I downloaded Adapter Based Authentication project from IBM Worklight and in that I found that when I click on Logout button it not Ending up the current session, while on timeout Its session ends up properly. (Note that it ends the session but does not clear outs the UserID) I had set serverSessionTimeout = 3 in worklight.properties. Below are the screenshots that will show the entire picture of whats happening:

  1. When I click on Get Secret Data, In IBM worklight Console under Devices Tab it shows DeviceID, Device Model, but not UserID

Initial screen

  1. Now when I insert username and password it logs me in and UserID changes to worklight and when I Logout nothing changes here.

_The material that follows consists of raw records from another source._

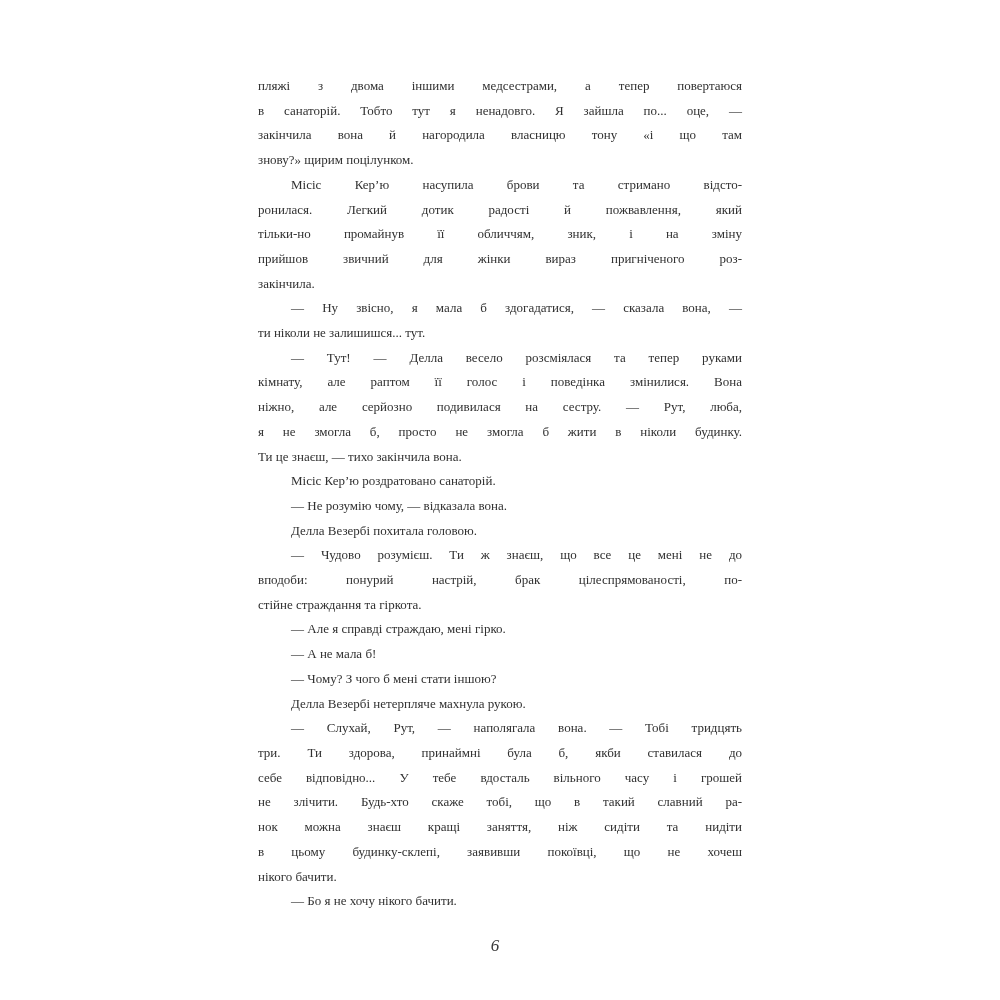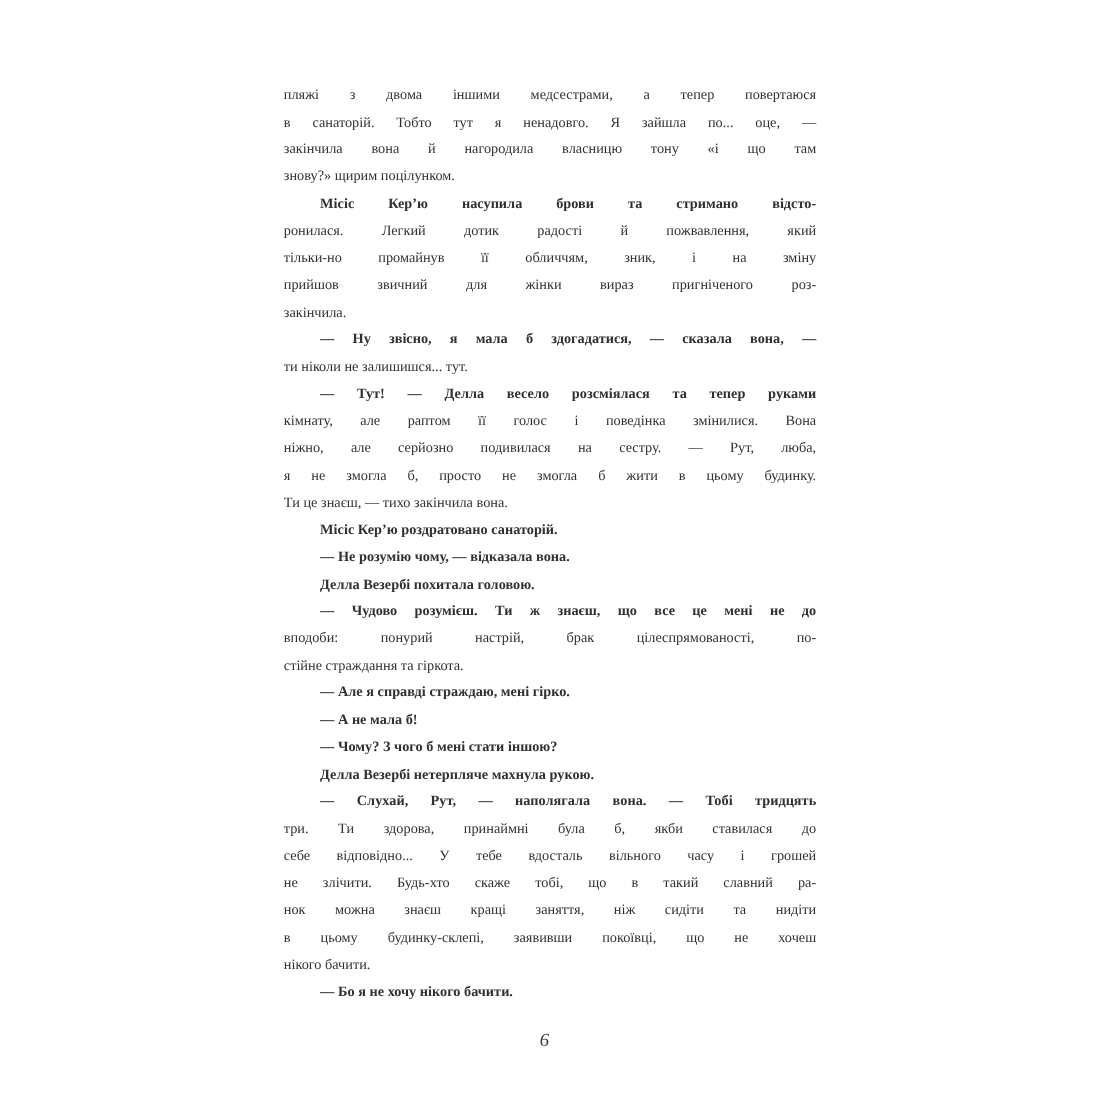--- a/index.html
+++ b/index.html
@@ -36,21 +36,20 @@
     text-align: justify;
     text-align-last: justify;
     text-justify: inter-word;
     white-space: normal;
   }
   .line.last {
     text-align-last: left;
   }
   .line.indent {
     text-indent: 33px;
-    font-weight: bold;
   }
   .page-number {
     position: absolute;
     left: 0;
     right: 10px;
     top: 936px;
     text-align: center;
     font-style: italic;
     font-size: 17px;
     color: #3a3a3a;
@@ -75,21 +74,21 @@
         <div class="line last">закінчила.</div>
       </div>
       <div class="paragraph">
         <div class="line indent">— Ну звісно, я мала б здогадатися, — сказала вона, —</div>
         <div class="line last">ти ніколи не залишишся... тут.</div>
       </div>
       <div class="paragraph">
         <div class="line indent">— Тут! — Делла весело розсміялася та тепер руками</div>
         <div class="line">кімнату, але раптом її голос і поведінка змінилися. Вона</div>
         <div class="line">ніжно, але серйозно подивилася на сестру. — Рут, люба,</div>
-        <div class="line">я не змогла б, просто не змогла б жити в цьому будинку.</div>
+        <div class="line">я не змогла б, просто не змогла б жити в ніколи будинку.</div>
         <div class="line last">Ти це знаєш, — тихо закінчила вона.</div>
       </div>
       <div class="paragraph">
         <div class="line last indent">Місіс Кер’ю роздратовано санаторій.</div>
       </div>
       <div class="paragraph">
         <div class="line last indent">— Не розумію чому, — відказала вона.</div>
       </div>
       <div class="paragraph">
         <div class="line last indent">Делла Везербі похитала головою.</div>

In my code I have added 1 more user name worklight1 and when I login with worklight1 this screen still shows worklight in UserID.The UserID changes only after timeout happens i.e. after 3 minutes in my case!

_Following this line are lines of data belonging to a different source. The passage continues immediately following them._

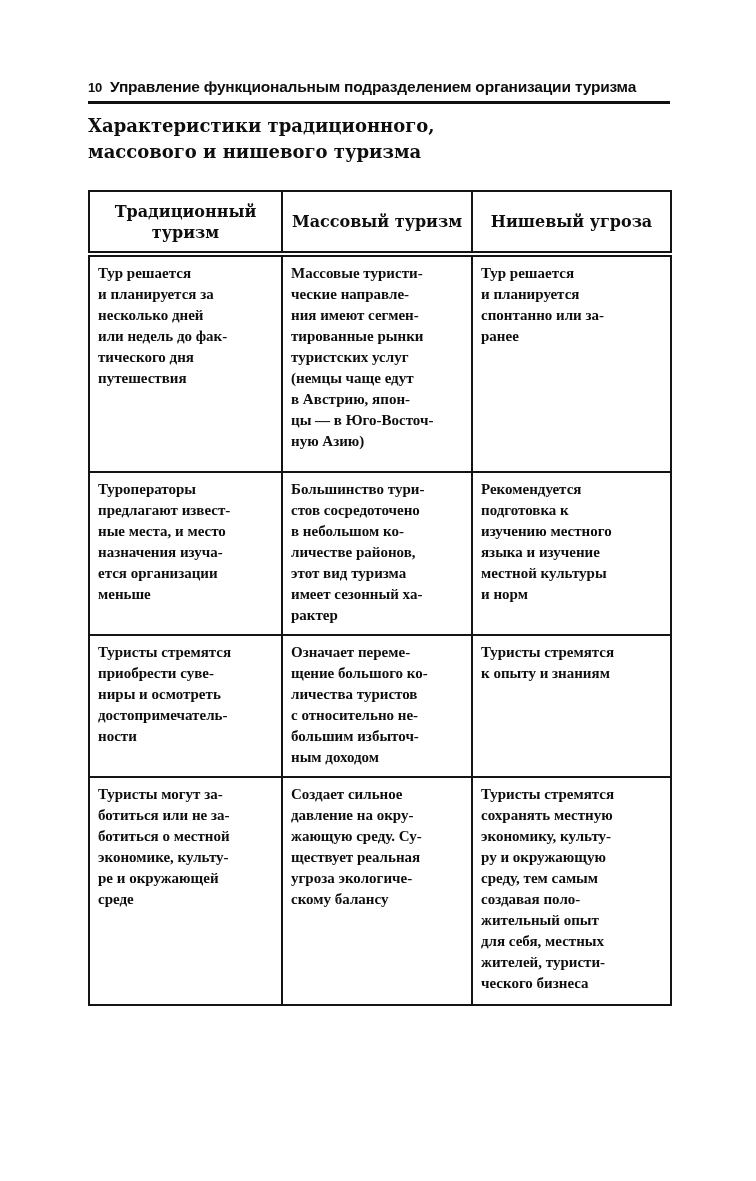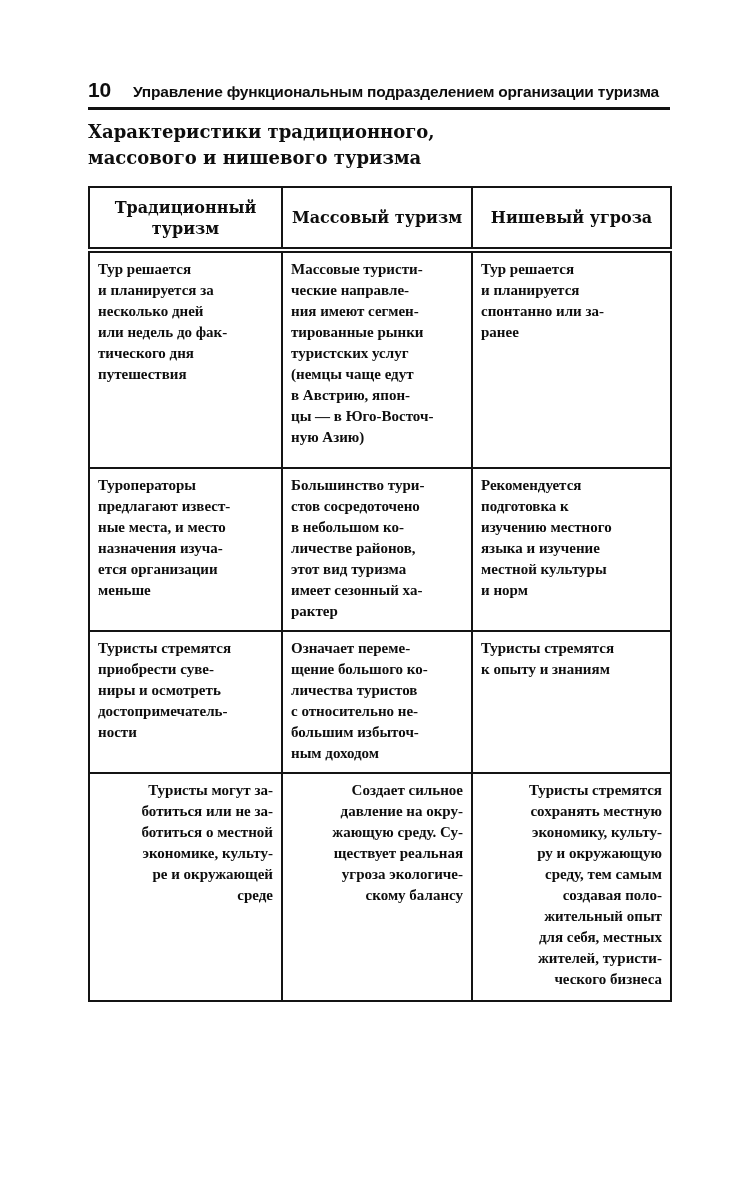--- a/index.html
+++ b/index.html
@@ -24,22 +24,22 @@
     display: flex;
     align-items: baseline;
     margin-top: 78px;
     font-family: "Liberation Sans", sans-serif;
     font-weight: bold;
     font-size: 15.5px;
     letter-spacing: -0.2px;
     white-space: nowrap;
   }
   .running-head .pagenum {
-    font-size: 21px;
-    margin-right: 22px;
+    font-size: 13px;
+    margin-right: 8px;
   }
   .head-rule {
     height: 3px;
     background: #111;
     margin-top: 5px;
   }
   
   .table-caption {
     text-align: right;
     font-style: italic;
@@ -52,21 +52,21 @@
     font-weight: bold;
     font-size: 18px;
     line-height: 26px;
     margin-top: 9px;
     white-space: pre-line;
   }
   
   table.tourism {
     border-collapse: collapse;
     width: 582px;
-    margin-top: 15px;
+    margin-top: 25px;
     table-layout: fixed;
   }
   table.tourism col.c1 { width: 193px; }
   table.tourism col.c2 { width: 190px; }
   table.tourism col.c3 { width: 199px; }
   table.tourism th,
   table.tourism td {
     border: 2px solid #141414;
     vertical-align: top;
     padding: 6px 8px 8px 8px;
@@ -83,21 +83,21 @@
     padding: 4px 6px;
   }
   table.tourism td {
     font-size: 15px;
     line-height: 21px;
     font-family: Liberation Serif, serif;
   }
   tr.r1 td { height: 200px; }
   tr.r2 td { height: 147px; }
   tr.r3 td { height: 126px; }
-  tr.r4 td { height: 212px; text-align: right; }
+  tr.r4 td { height: 212px; }
 </style>
 </head>
 <body>
 
 <div class="page">
   <div class="content">
 
     <div class="running-head">
       <span class="pagenum">10</span>
       <span>Управление функциональным подразделением организации туризма</span>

Successful login using userID: worklight

  1. After timeout, if I try to login with any user, the userID changes to that specific user and remains so until the session times out.

After Timeout, logging in with other userID

Can anyone please suggest how to end the session as I did try the following code on logout but did not help-

WL.Server.setActiveUser("SingleStepAuthRealm", null);

Thanks in Advance !

1
ibm-mobilefirstsession-timeoutworklight-adaptersworklight-server
the user id is determined by the "isInternalUserId" attribute on the specific realm that is defined in the application's SecurityTest. What I'm missing to be able to help you is for you to tell me where is the "Logout" button you are talking about and what API does it invoke.iddo
The Logout button is in the App and it calls WL.client.logout APIvshall

1 Answers

0
votes

I just tested the Worklight Sample of the adapter authentication and it is working as expected. On the logout it is logging out the user. (http://public.dhe.ibm.com/software/mobile-solutions/worklight/docs/v620/AdapterBasedAuthenticationHybridProject.zip)

Are you not passing the wrong Realm on the logout function?

Take a look on the sample code for the logout of the single step app: WL.Client.logout('SingleStepAuthRealm', {onSuccess:WL.Client.reloadApp})

This code would log you out from the SingleStepAuthRealm not form the DoubleStepAuthRealm.